### What you should do
Could you reproduce all of the following entries exactly?

Segment Start: Available records

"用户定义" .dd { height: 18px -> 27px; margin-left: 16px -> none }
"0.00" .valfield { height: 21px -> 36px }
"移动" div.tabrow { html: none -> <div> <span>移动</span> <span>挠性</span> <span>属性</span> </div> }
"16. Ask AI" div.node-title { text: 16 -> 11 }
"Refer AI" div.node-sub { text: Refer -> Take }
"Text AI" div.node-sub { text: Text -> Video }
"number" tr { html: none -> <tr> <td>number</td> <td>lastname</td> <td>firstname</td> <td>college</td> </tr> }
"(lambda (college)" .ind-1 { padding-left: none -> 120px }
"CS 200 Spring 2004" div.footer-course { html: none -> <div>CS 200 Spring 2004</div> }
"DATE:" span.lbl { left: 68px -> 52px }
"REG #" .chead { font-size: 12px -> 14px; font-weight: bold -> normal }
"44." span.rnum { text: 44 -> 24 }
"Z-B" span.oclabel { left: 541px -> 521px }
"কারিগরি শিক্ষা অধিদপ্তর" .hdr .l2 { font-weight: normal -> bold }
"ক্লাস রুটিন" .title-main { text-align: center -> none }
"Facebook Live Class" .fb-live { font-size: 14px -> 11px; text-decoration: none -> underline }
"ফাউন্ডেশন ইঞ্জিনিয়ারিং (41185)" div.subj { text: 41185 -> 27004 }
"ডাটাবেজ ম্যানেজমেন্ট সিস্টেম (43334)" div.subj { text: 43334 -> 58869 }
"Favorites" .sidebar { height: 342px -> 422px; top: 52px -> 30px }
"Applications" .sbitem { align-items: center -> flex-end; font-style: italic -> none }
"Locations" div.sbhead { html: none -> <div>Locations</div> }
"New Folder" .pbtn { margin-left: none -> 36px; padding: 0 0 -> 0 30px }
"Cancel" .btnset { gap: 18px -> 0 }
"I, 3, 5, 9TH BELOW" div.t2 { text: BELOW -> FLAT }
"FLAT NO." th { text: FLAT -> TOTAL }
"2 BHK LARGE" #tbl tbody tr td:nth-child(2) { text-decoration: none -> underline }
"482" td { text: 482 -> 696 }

Segment End: Available records

### Answer to this exercise
"用户定义" .dd { height: 18px -> 27px; margin-left: 16px -> none }
"0.00" .valfield { height: 21px -> 36px }
"移动" div.tabrow { html: none -> <div> <span>移动</span> <span>挠性</span> <span>属性</span> </div> }
"16. Ask AI" div.node-title { text: 16 -> 11 }
"Refer AI" div.node-sub { text: Refer -> Take }
"Text AI" div.node-sub { text: Text -> Video }
"number" tr { html: none -> <tr> <td>number</td> <td>lastname</td> <td>firstname</td> <td>college</td> </tr> }
"(lambda (college)" .ind-1 { padding-left: none -> 120px }
"CS 200 Spring 2004" div.footer-course { html: none -> <div>CS 200 Spring 2004</div> }
"DATE:" span.lbl { left: 68px -> 52px }
"REG #" .chead { font-size: 12px -> 14px; font-weight: bold -> normal }
"44." span.rnum { text: 44 -> 24 }
"Z-B" span.oclabel { left: 541px -> 521px }
"কারিগরি শিক্ষা অধিদপ্তর" .hdr .l2 { font-weight: normal -> bold }
"ক্লাস রুটিন" .title-main { text-align: center -> none }
"Facebook Live Class" .fb-live { font-size: 14px -> 11px; text-decoration: none -> underline }
"ফাউন্ডেশন ইঞ্জিনিয়ারিং (41185)" div.subj { text: 41185 -> 27004 }
"ডাটাবেজ ম্যানেজমেন্ট সিস্টেম (43334)" div.subj { text: 43334 -> 58869 }
"Favorites" .sidebar { height: 342px -> 422px; top: 52px -> 30px }
"Applications" .sbitem { align-items: center -> flex-end; font-style: italic -> none }
"Locations" div.sbhead { html: none -> <div>Locations</div> }
"New Folder" .pbtn { margin-left: none -> 36px; padding: 0 0 -> 0 30px }
"Cancel" .btnset { gap: 18px -> 0 }
"I, 3, 5, 9TH BELOW" div.t2 { text: BELOW -> FLAT }
"FLAT NO." th { text: FLAT -> TOTAL }
"2 BHK LARGE" #tbl tbody tr td:nth-child(2) { text-decoration: none -> underline }
"482" td { text: 482 -> 696 }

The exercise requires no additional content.